À ceux qui se font de la poésie une idée ésotérique, à ceux qui en ont le souvenir d'un chromo romantique, disons-leur d'aller du côté de Gaspard Lorand, dans un pays d'écriture où se mélangent la pleine écoute du monde, dans son élémentaire même, et l'attention aux autres. Cette dernière capacité n'est pas étrangère à ce qui fut le quotidien de cet homme : d'avoir été sa vie durant médecin, chirurgien, d'avoir vu la souffrance de près, la détresse et l'inquiétude. Feuilles d'observation, en 1986, est un ensemble de notes prises au jour le jour. Il est toujours précieux d'y retourner, pour mieux sentir ensuite ce qu'il cherche lorsqu'il compose les recueils Égée, Sol absolu ou Approche de la parole. Mais au delà de la compréhension de l'œuvre, il y a tout simplement à y cerner une commune expérience (que nous avons connue ou que nous aurons à connaître, tôt ou tard).

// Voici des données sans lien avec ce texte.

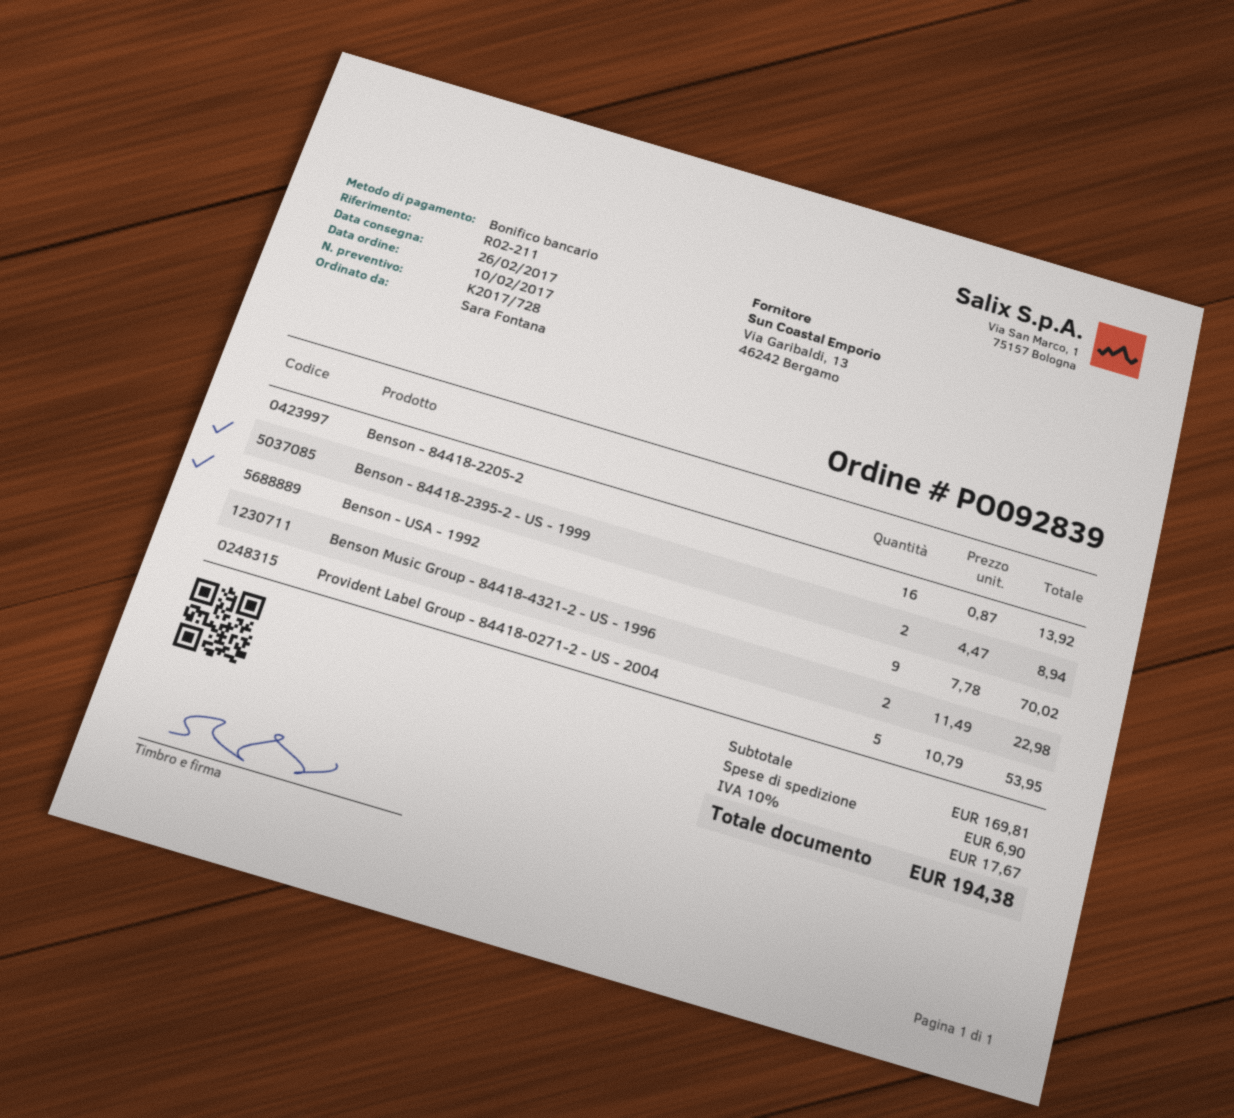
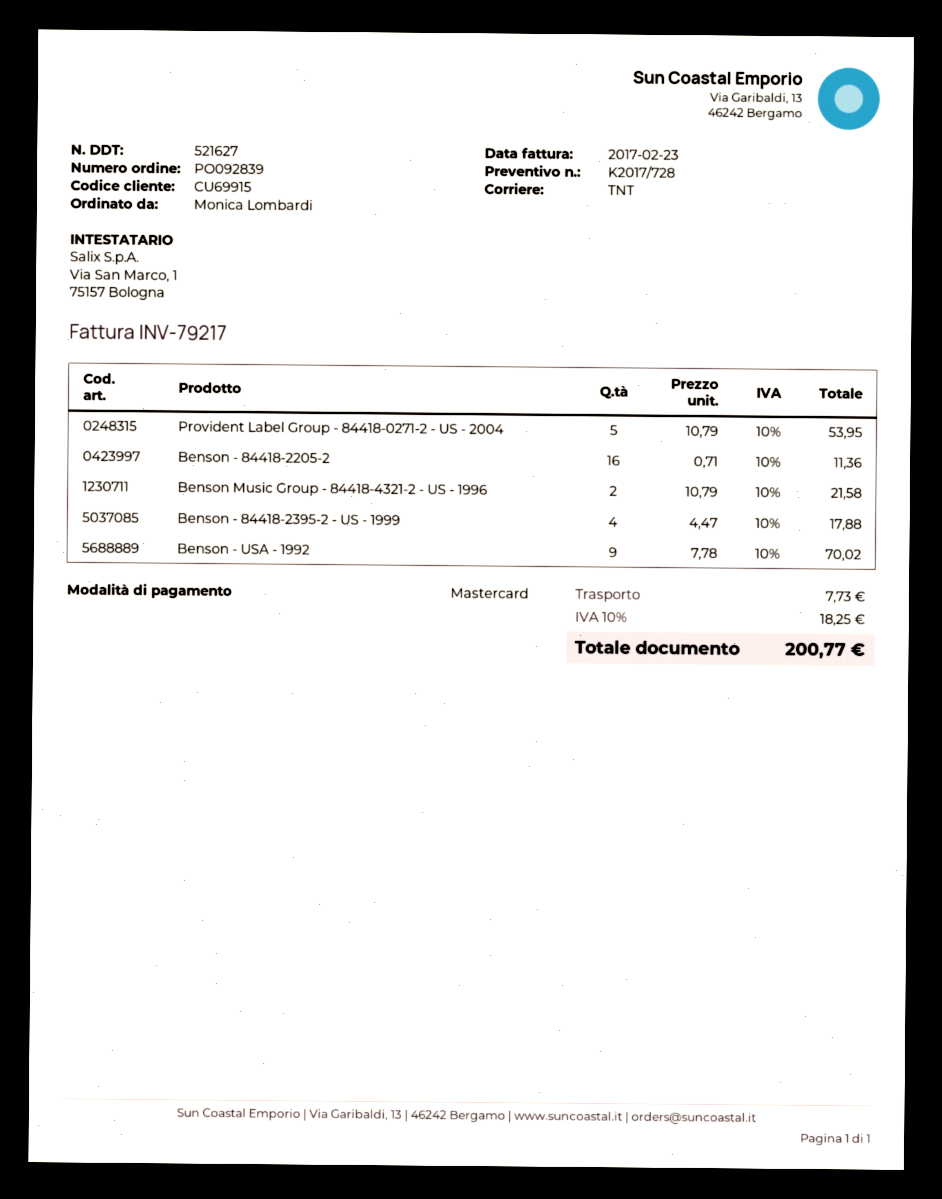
ordered by: Sara Fontana -> Monica Lombardi
payment method: bank transfer -> Mastercard
Benson - 84418-2205-2: 16 x 0.87 = 13.92 -> 16 x 0.71 = 11.36
Benson - 84418-2395-2 - US - 1999: 2 x 4.47 = 8.94 -> 4 x 4.47 = 17.88
Benson Music Group - 84418-4321-2 - US - 1996: 2 x 11.49 = 22.98 -> 2 x 10.79 = 21.58
shipping: 6.90 -> 7.73
tax: 10% = 17.67 -> 10% = 18.25
total: 194.38 -> 200.77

En voici un extrait magnifique :
Encore et encore ce combat inégal, la solitude du vaincu, la terre brûlée. Ce fil particulier de l'immense tissage, que j'ai eu à tenir entre les mains un instant et auquel je n'ai pas su rendre son juste mouvement. Ma mémoire est un continent de regards, de gestes désancrés. D'où prendre les forces pour transporter les montagnes qui ne pèsent plus rien ?
Je ne peux que frissonner dans la clarté de ces défaites. Me courber dans la lumière crue d'une neige où la chaleur du sang se disperse, où toute qualité des choses est ignorée.
La nuit est de mâchefer, inerte, les vitres sont aveugles. Pourtant de grands arbres bougent dans la pensée, peut-être des eaux. Je me dis qu'il doit y avoir aussi pauvre et dérisoire qu'elle soit, une lueur quelque part pour juger de ce noir, pour que je puisse le percevoir. Une lueur qui cherche les mots, le pain des mots.